Do I resent her for ending our marriage?  I resent her more for not being the person I thought she was. I’m better off now, on my own, in nearly every way. A loveless, sexless, judgmental marriage isn’t what I ever wanted. The 2019 upending of my life that she caused is past–the past put in the past drawer of life. The logistics all fell into place, with help of generous friends and family who provided shelter, support, and love. I was never alone.

What’s so right now is the continuing pandemic with all its attendant uncertainties; the daily horror of Trump and his sycophantic Republicans; BlackLivesMatter and social unrest. And just last week a fatal shark attack on a swimmer off Bailey Island in Maine!

Amidst this atmospheric gloom, I swim in Boston Harbor nearly every day, teach my students, paint watercolors, read, listen to Ray’s huge collection of classical CDs, attend Zoom meetings, connect with friends virtually. My life is full.

I miss my dog. I miss companionship and the intimacy that love could inspire. I don’t miss her.

Integrity

What is showing up in my life regarding integrity, being a person of integrity, and being whole and complete, is that I have compartmentalized my integrity, in different ways at different times, in order to look good, avoid conflict, or otherwise not come clean about being out of integrity. This has affected workability in key—in some ways the most important—aspects of my life.

If I look at integrity as an accurately completed jigsaw puzzle picture of my life, there are pieces missing, rendering the picture incomplete, not whole. Some areas are beautifully finished, the picture is stunning; other areas look like Swiss Cheese.

For example, there’s integrity in my work, with my sons, with friends, with my commitment to AA, with the general world around me. Then there’s integrity with my former wife, and with myself.

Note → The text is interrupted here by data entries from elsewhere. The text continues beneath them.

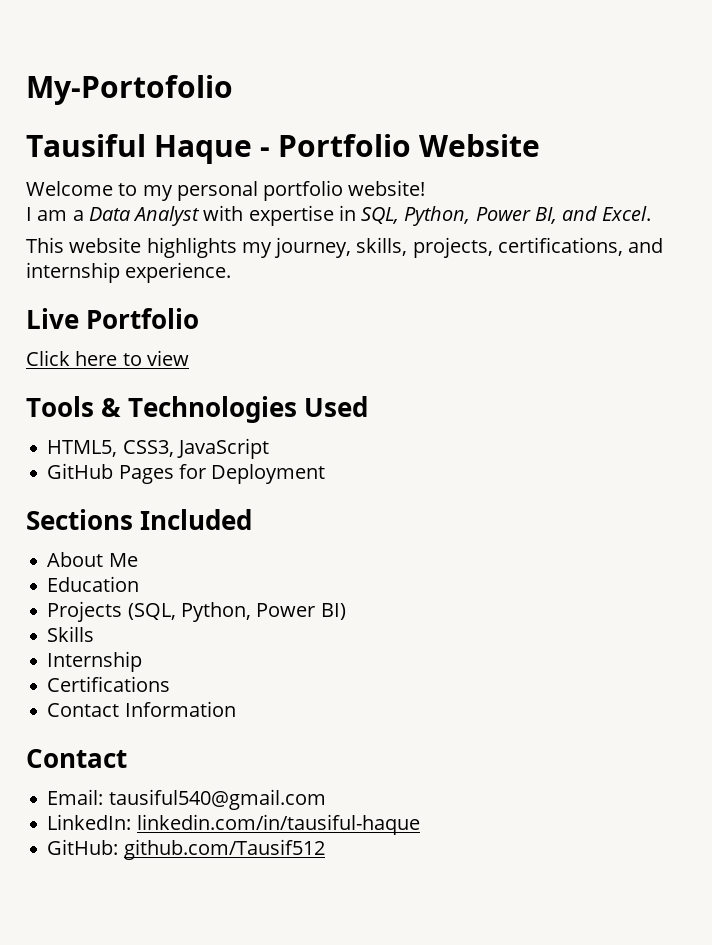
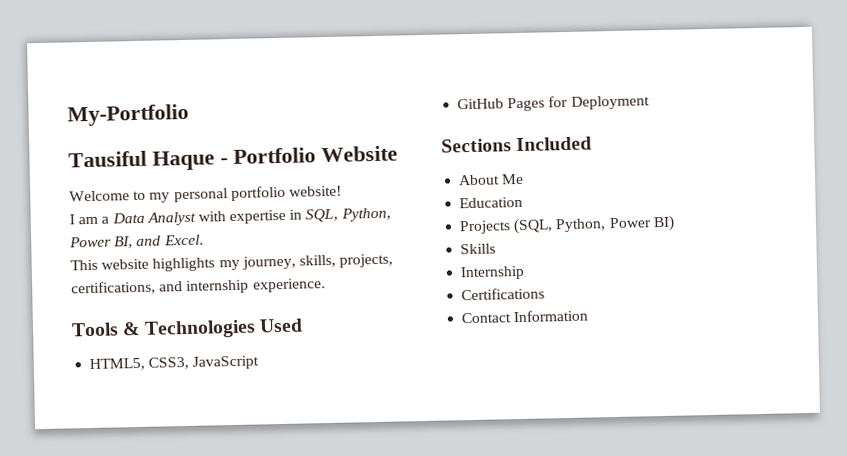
- My-Portofolio
+ My-Portfolio
- Live Portfolio
- Click here to view
  Contact Information
- Contact
- Email: tausiful540@gmail.com
- LinkedIn: linkedin.com/in/tausiful-haque
- GitHub: github.com/Tausif512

In the UCLA Being a Leader course, and in much of the follow-up work, as well as in my own intensive, often obsessive, writing, I have dwelled much on the 2019 end of my second marriage. This was not a mutual decision; my wife chose to dissolve our marriage after four and a half years. While it’s been convenient for me to take my wife’s lack of integrity measure, that’s neither my purpose here nor helpful.  My own lack of integrity is what’s at issue.  Had my integrity been whole and complete throughout our time together, would it have made a difference?  I can’t rewrite the past. There were painful consequences.

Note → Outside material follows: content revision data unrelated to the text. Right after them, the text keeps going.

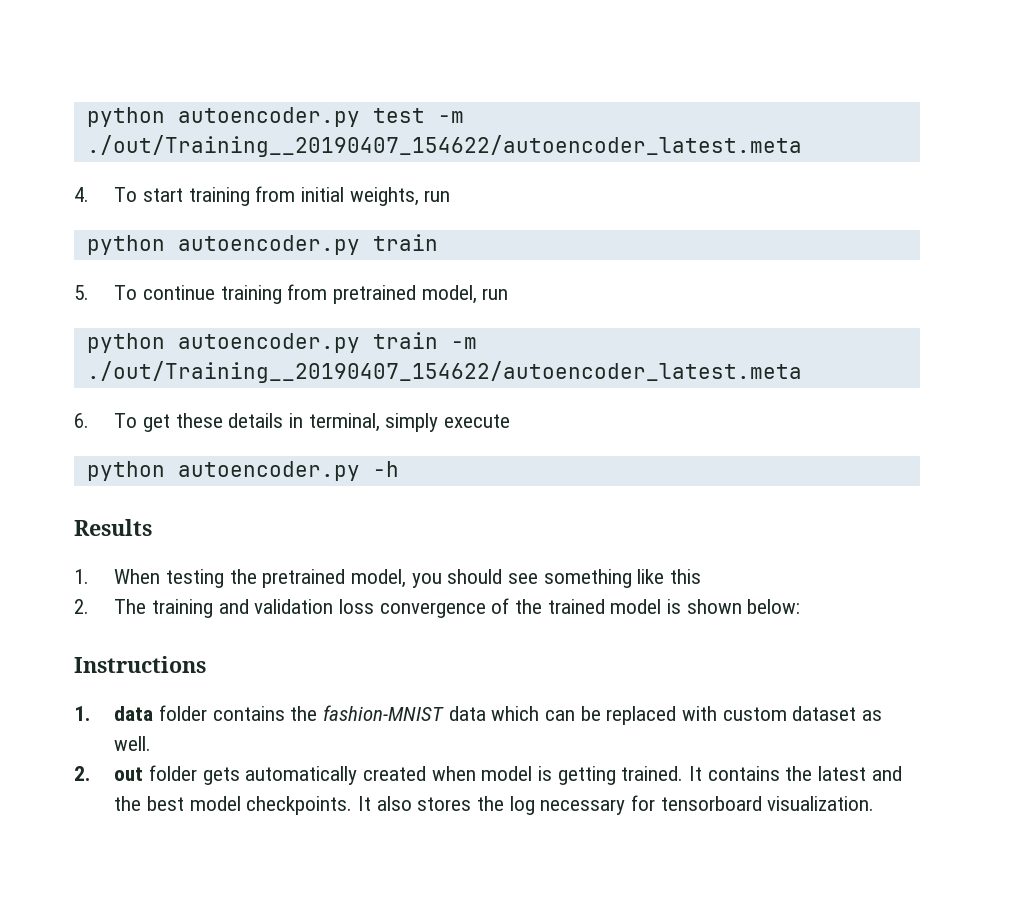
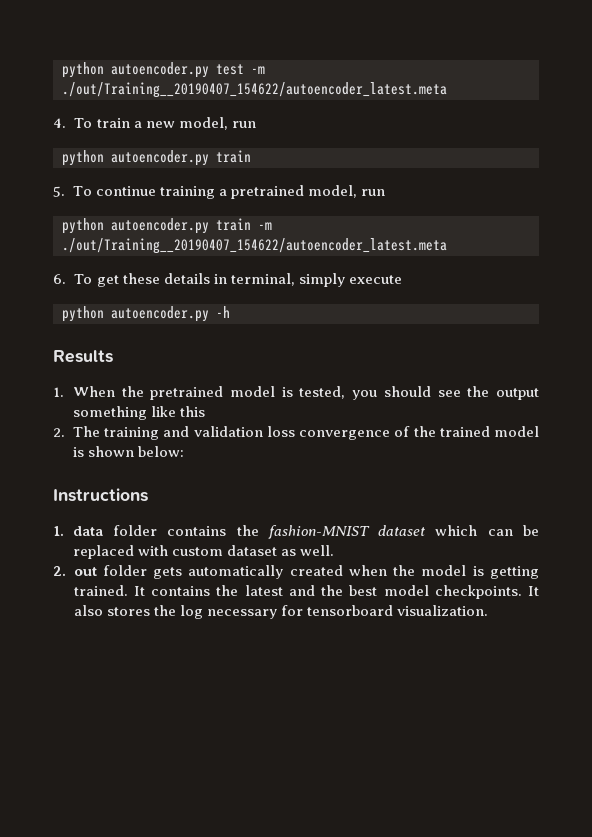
- 4. To start training from initial weights, run
+ 4. To train a new model, run
- 5. To continue training from pretrained model, run
+ 5. To continue training a pretrained model, run
- 1. When testing the pretrained model, you should see something like this
+ 1. When the pretrained model is tested, you should see the output something like this
- 1. data folder contains the fashion-MNIST data which can be replaced with custom dataset as well.
+ 1. data folder contains the fashion-MNIST dataset which can be replaced with custom dataset as well.
- 2. out folder gets automatically created when model is getting trained.
+ 2. out folder gets automatically created when the model is getting trained.

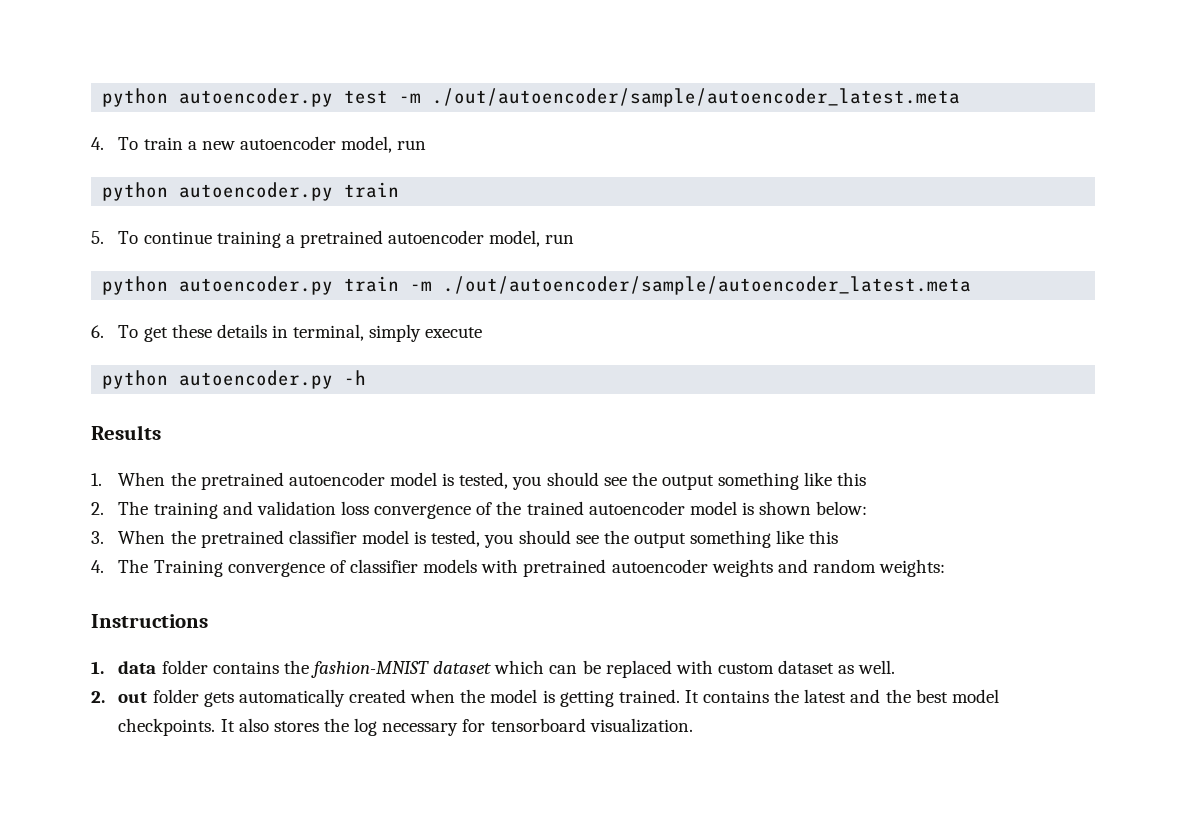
- python autoencoder.py test -m ./out/Training__20190407_154622/autoencoder_latest.meta
+ python autoencoder.py test -m ./out/autoencoder/sample/autoencoder_latest.meta
- 4. To train a new model, run
+ 4. To train a new autoencoder model, run
- 5. To continue training a pretrained model, run
+ 5. To continue training a pretrained autoencoder model, run
- python autoencoder.py train -m ./out/Training__20190407_154622/autoencoder_latest.meta
+ python autoencoder.py train -m ./out/autoencoder/sample/autoencoder_latest.meta
- 1. When the pretrained model is tested, you should see the output something like this
+ 1. When the pretrained autoencoder model is tested, you should see the output something like this
- 2. The training and validation loss convergence of the trained model is shown below:
+ 2. The training and validation loss convergence of the trained autoencoder model is shown below:
+ 3. When the pretrained classifier model is tested, you should see the output something like this
+ 4. The Training convergence of classifier models with pretrained autoencoder weights and random weights:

There were many veils of invisibility, I can see now, at play during those years together: fear of acknowledging, and accepting, that our marriage wasn’t working; fear of not expressing my own unhappiness in a constructive manner that could have led to an honest conversation rather than unspoken resentments; not taking responsibility for not honoring my word about certain financial commitments (no cost/benefit analysis of the consequences); for remaining silent as an alternative to voicing my word, and honoring it.

Had my integrity been whole and complete perhaps my wife might not have fallen out of love, might not have come to not trust me, might not have been clear in her vision of needing to be on her own, not with me. At base, my side of the street would have been clean. I will never know.

Already-always listening

We talk in Creating Course Leaders about climbing a mountain with no top.

What I have discovered about my already-always listenings is that they exist in a well with no bottom.  As soon as one already-always listening is distinguished, another one is revealed, one layer beneath, down ever deeper into the person I wound up being.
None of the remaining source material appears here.